_To do_. Copy every line from the data below in which the string "none" can be found.

Start of Dataset content

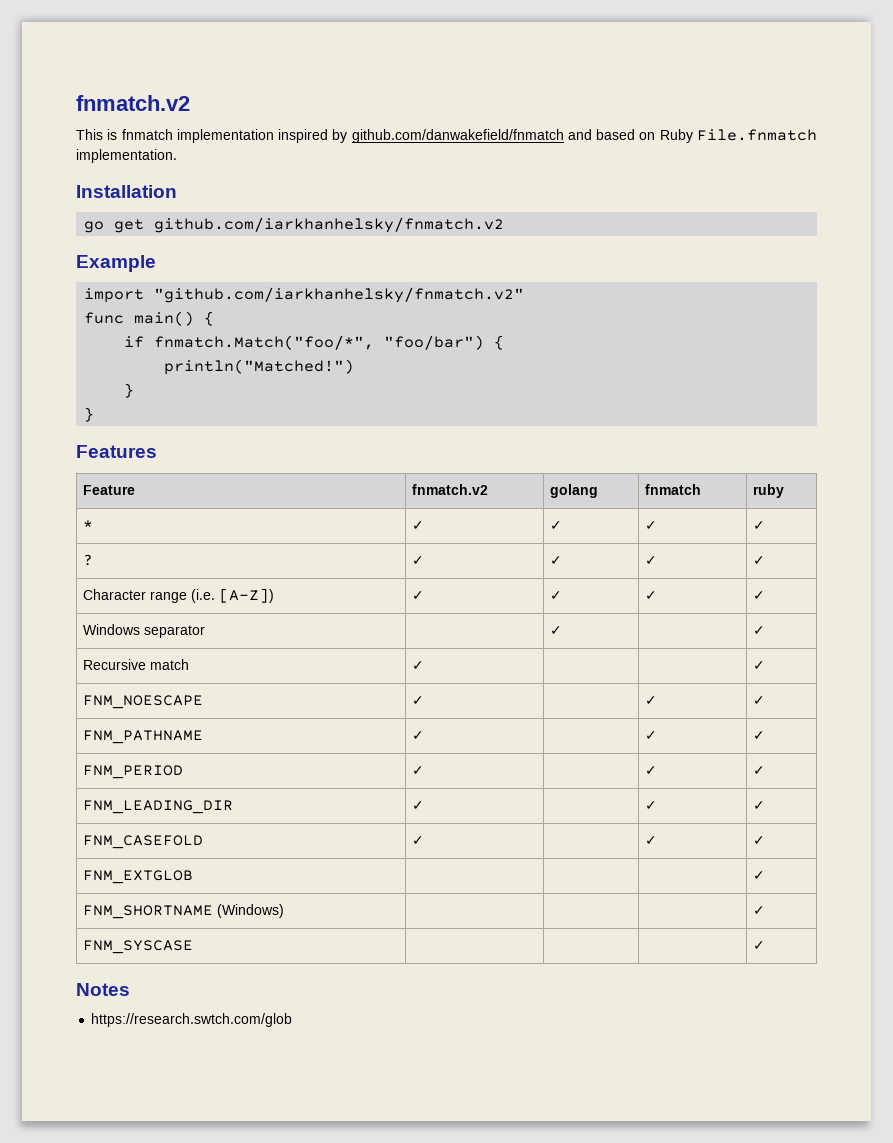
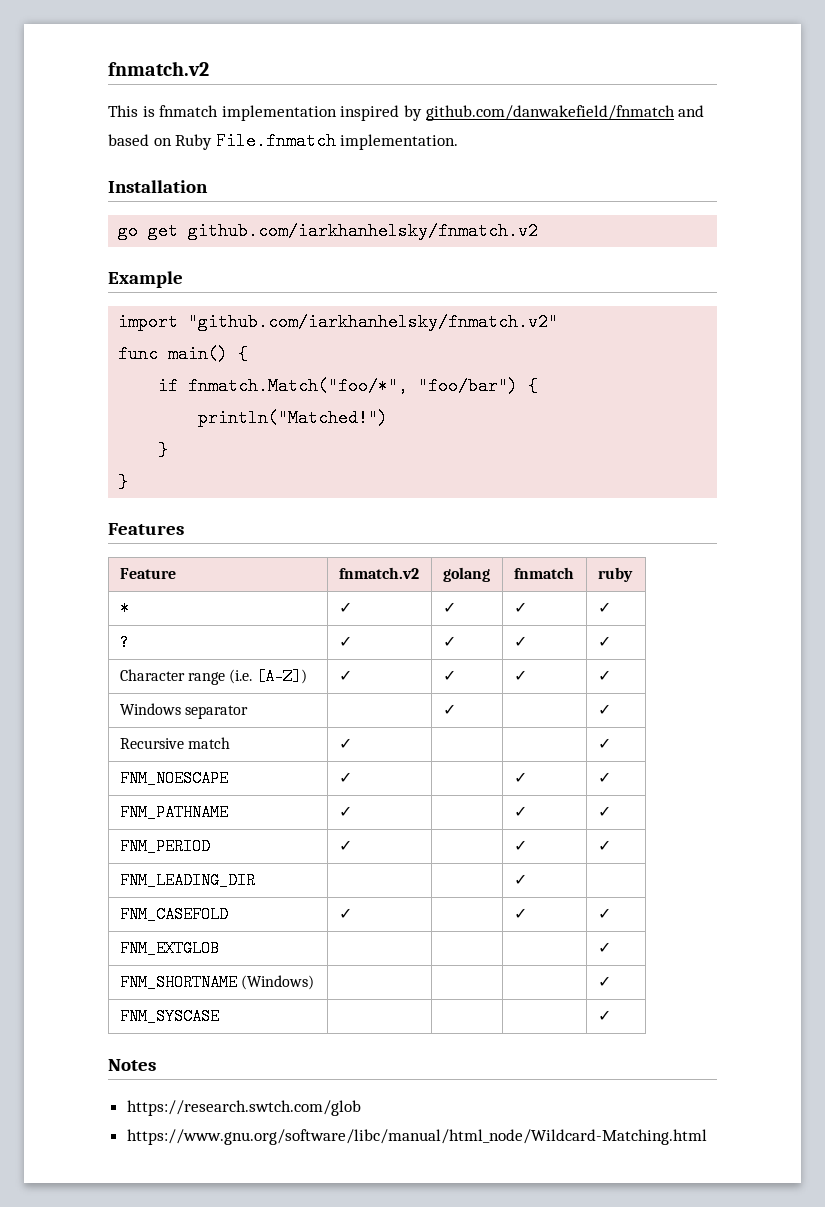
[411,801,424,810] [644,801,657,810] [752,801,765,810] ✓ | | ✓ | ✓ -> [513,874,527,885] | | ✓ |
(293, 1020) none -> [126,1129,707,1145] // https://www.gnu.org/software/libc/manual/html_node/Wildcard-Matching.html

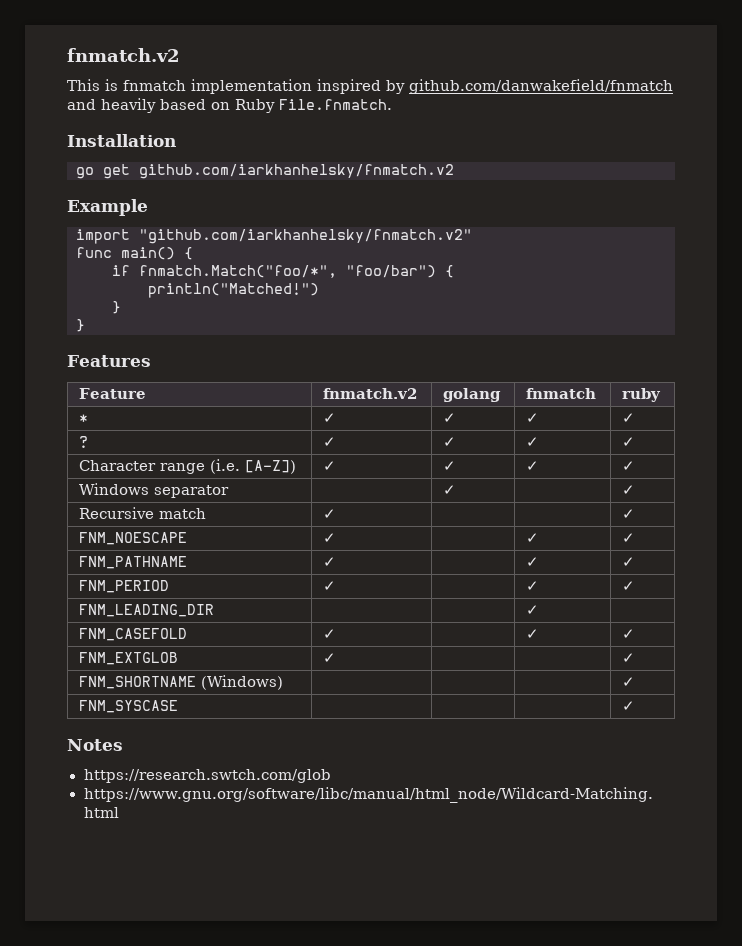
(705, 111) none -> [101,98,156,113] heavily
[215,132,459,150] File.fnmatch implementation. -> [279,99,392,110] File.fnmatch.
(220, 948) none -> [322,653,336,663] ✓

End of Dataset content

_Response_.
(293, 1020) none -> [126,1129,707,1145] // https://www.gnu.org/software/libc/manual/html_node/Wildcard-Matching.html
(705, 111) none -> [101,98,156,113] heavily
(220, 948) none -> [322,653,336,663] ✓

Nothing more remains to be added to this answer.